2.2 De industriële revolutie. e Halverwege de 19 eeuw kwam dankzij de industriële revolutie veel industrie te staan in en rondom steden. Zo ook in Haarlem. In Haarlem vond je onder andere machinefabriek Figee, de chocoladefabriek Droste, de drukkerij Enschedé, de scheepswerf Conrad en de spoorrijtuigenfabriek Beijnes. Deze fabrieken hadden heel veel arbeiders nodig die vanuit omliggende dorpen naar Haarlem kwamen om te werken en wonen. Het inwonertal schoot omhoog en er moesten heel snel veel huizen buiten de oude stadsgrenzen worden bijgebouwd. Er werd totaal niet gedacht aan luxe, tuintjes, comfort of kwaliteit. Er moesten zo snel mogelijk heel veel huizen bijkomen, deze waren vaak tochtig, gehorig en stonden dicht op elkaar.

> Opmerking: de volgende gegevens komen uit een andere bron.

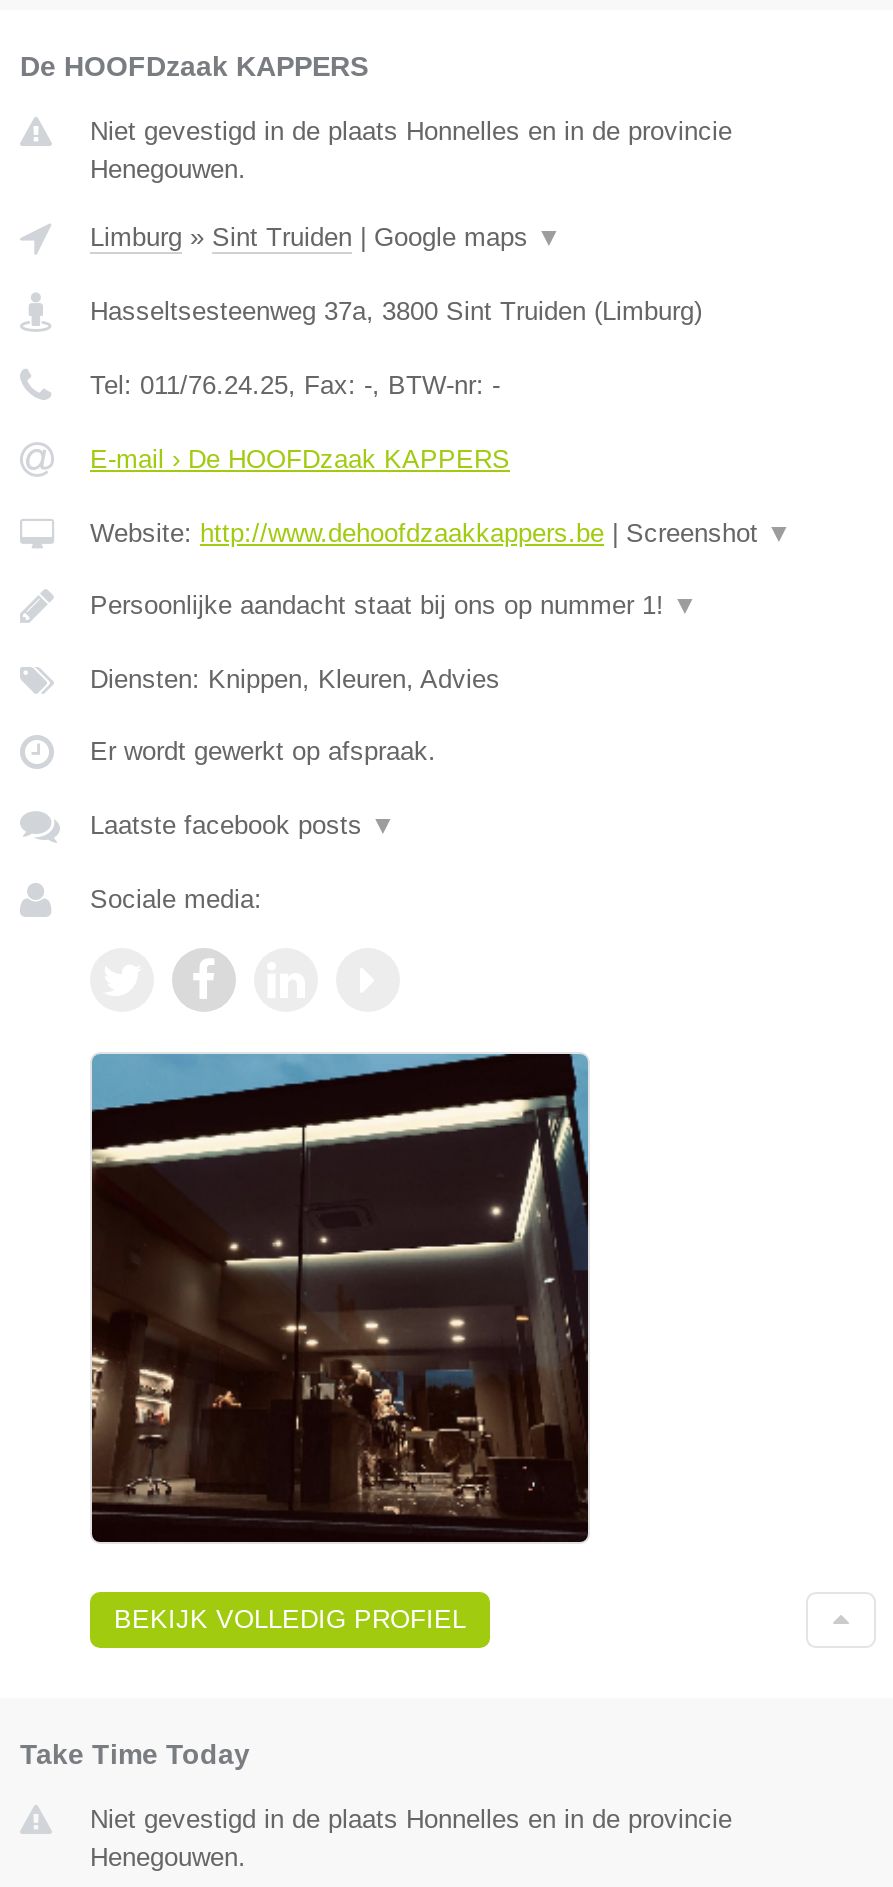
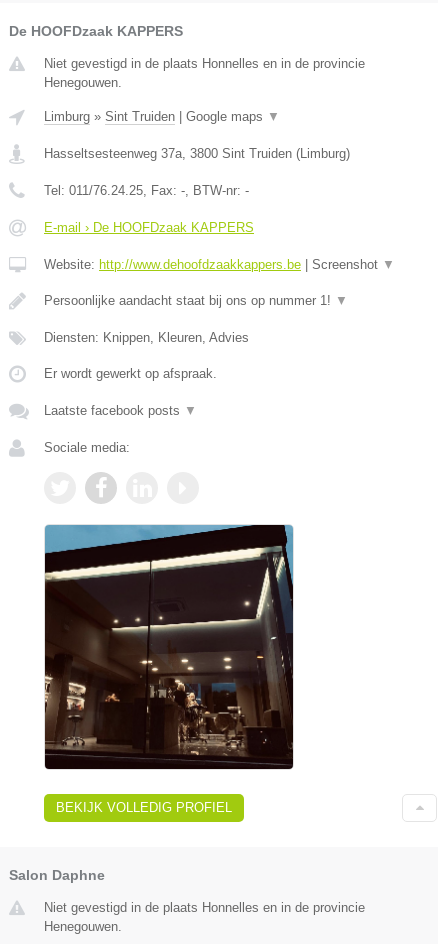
- Take Time Today
+ Salon Daphne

Veel wijken uit die tijd zijn nu gesloopt doordat ze gewoonweg te slecht van kwaliteit waren.
Bron 10: Een typisch arbeidershuis tijdens de Industriële revolutie. 2.3 De woningwet In 1902 werd de woningwet ingevoerd in Nederland waardoor ieder huis aan bepaalde eisen moest voldoen. Zo moest elk huis uit meerdere kamers bestaan, mocht niet te donker/klein zijn en moest een toilet hebben. Hierdoor werden de nieuwere arbeiderswijken wat netter dan hun voorgangers. Veel huizen zagen er nu hetzelfde uit en er was wat meer ruimte. Deze wijken kan je nog vaak terugvinden in Haarlem, mits ze goed zijn onderhouden.
Bron 11: Arbeiderswoningen na de woningweg, 1934.
2.3 Overig Haarlem. Er werd niet alleen gebouwd buiten de oude stadsmuur, maar ook binnen in het oude centrum van Haarlem veranderde heel veel. Met name de wegen en grachten (infrastructuur) werden aangepakt. De belangrijkste verandering die je nu nog kan terugzien is het dempen (volgooien met zand) van de grachten. Zo werd de oude gracht gedempt en daar werd een straat van gemaakt (zie bron 5 voor de gracht). Deze straat is nu een van de drukste straten van Haarlem waar vele monumenten aan staan, de gedempte oude gracht. Daarnaast werd ook een gracht gedempt wat nu de Raaks is geworden. Toch een gek idee, dat de plekken waar de V&D en de Pathé nu staan eerst gewoon water lag, toch?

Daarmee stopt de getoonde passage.